---- The data
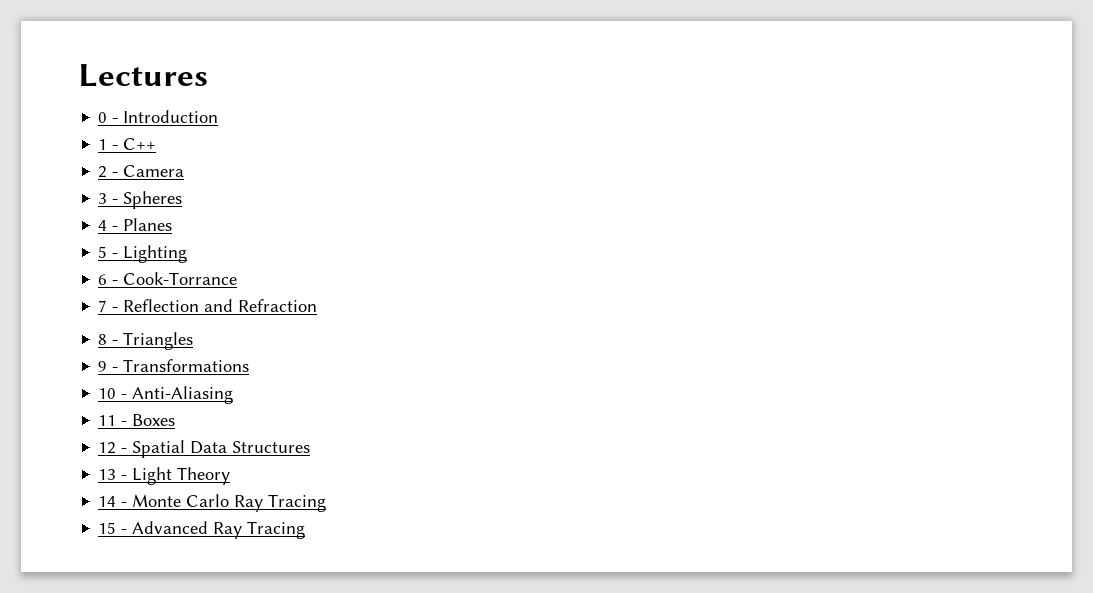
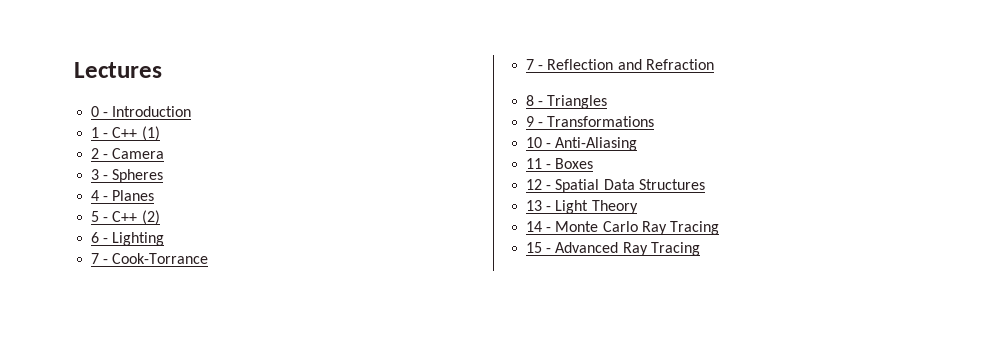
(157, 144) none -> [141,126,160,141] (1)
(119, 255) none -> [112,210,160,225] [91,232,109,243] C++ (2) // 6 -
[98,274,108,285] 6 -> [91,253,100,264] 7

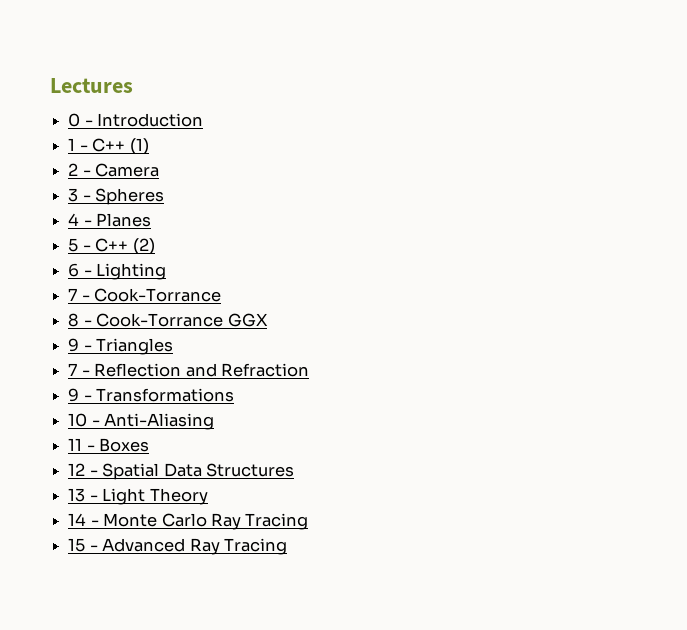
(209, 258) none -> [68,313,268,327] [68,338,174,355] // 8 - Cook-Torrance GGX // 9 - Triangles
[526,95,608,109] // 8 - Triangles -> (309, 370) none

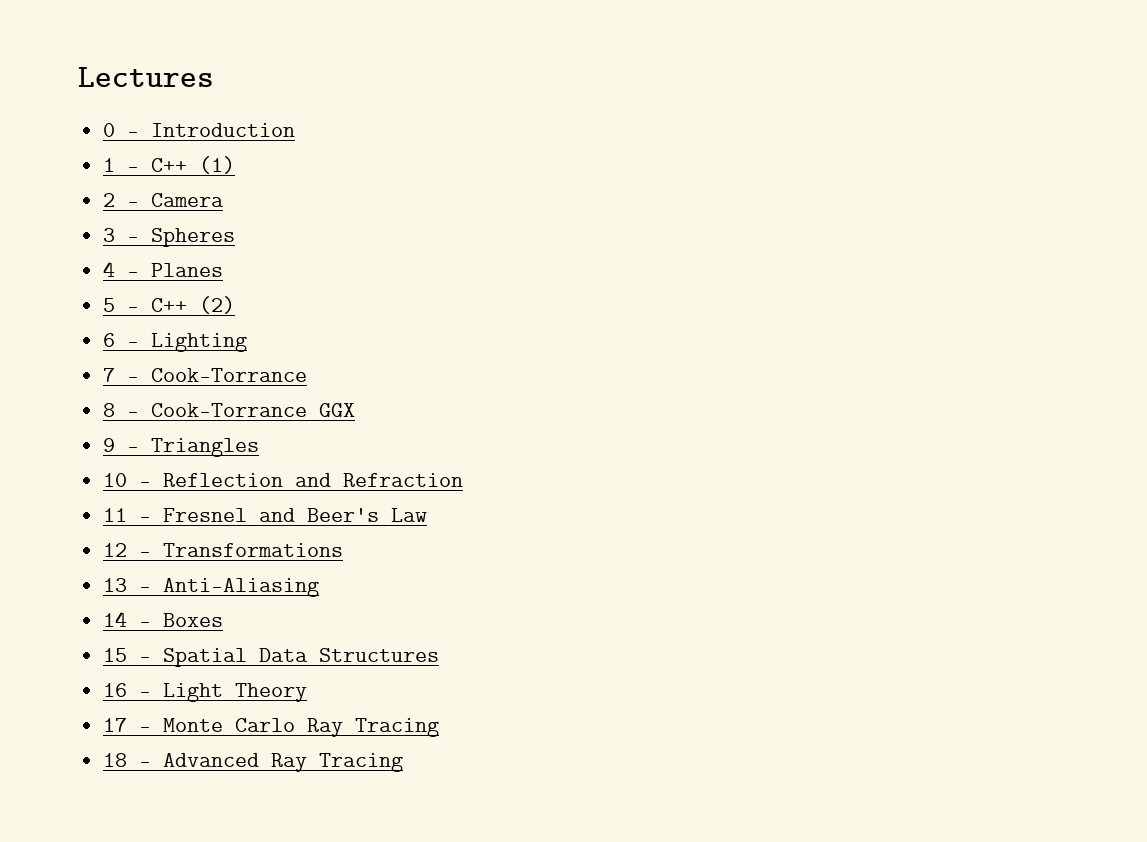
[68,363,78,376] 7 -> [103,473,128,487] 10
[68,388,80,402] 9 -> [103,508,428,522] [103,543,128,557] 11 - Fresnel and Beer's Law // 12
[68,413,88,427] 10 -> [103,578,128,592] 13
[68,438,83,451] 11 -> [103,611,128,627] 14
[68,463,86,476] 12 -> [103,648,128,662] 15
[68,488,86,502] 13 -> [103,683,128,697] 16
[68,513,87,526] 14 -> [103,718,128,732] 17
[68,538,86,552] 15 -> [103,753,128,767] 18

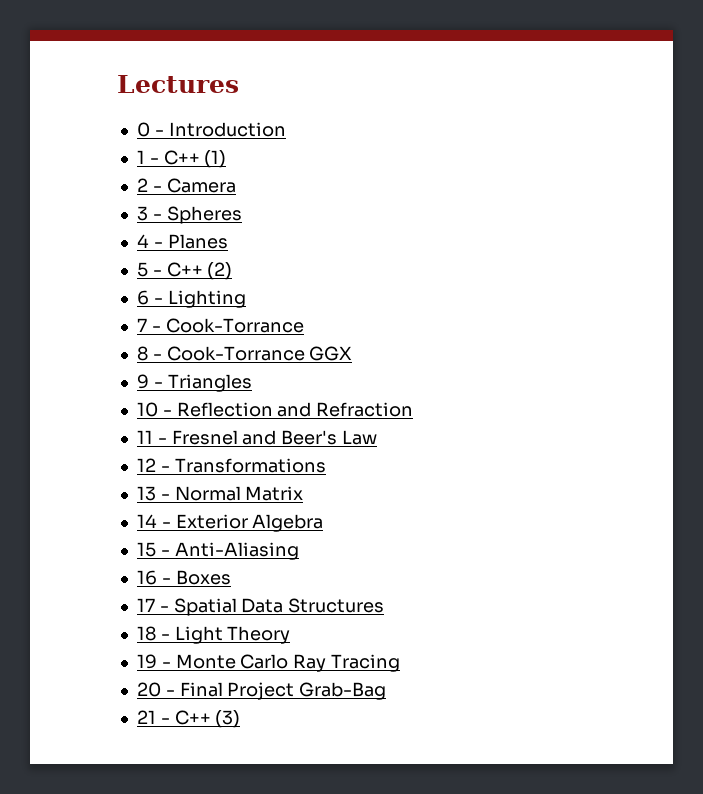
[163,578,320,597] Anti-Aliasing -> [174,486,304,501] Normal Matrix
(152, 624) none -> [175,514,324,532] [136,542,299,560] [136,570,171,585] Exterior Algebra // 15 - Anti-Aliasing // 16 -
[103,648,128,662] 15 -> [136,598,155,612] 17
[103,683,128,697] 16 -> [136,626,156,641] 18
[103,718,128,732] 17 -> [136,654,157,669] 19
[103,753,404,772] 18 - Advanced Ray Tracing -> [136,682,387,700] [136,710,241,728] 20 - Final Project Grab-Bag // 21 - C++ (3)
--------
---- The data
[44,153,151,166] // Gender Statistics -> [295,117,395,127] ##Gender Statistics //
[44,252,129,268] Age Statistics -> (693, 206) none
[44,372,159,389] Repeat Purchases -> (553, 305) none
--------
---- The data
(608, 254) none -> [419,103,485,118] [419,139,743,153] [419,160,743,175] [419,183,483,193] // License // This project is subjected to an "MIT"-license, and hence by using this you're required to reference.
--------
What you have to do: Copy all lines in the listing above where the string "Aliasing" appears.

Completed task:
[163,578,320,597] Anti-Aliasing -> [174,486,304,501] Normal Matrix
(152, 624) none -> [175,514,324,532] [136,542,299,560] [136,570,171,585] Exterior Algebra // 15 - Anti-Aliasing // 16 -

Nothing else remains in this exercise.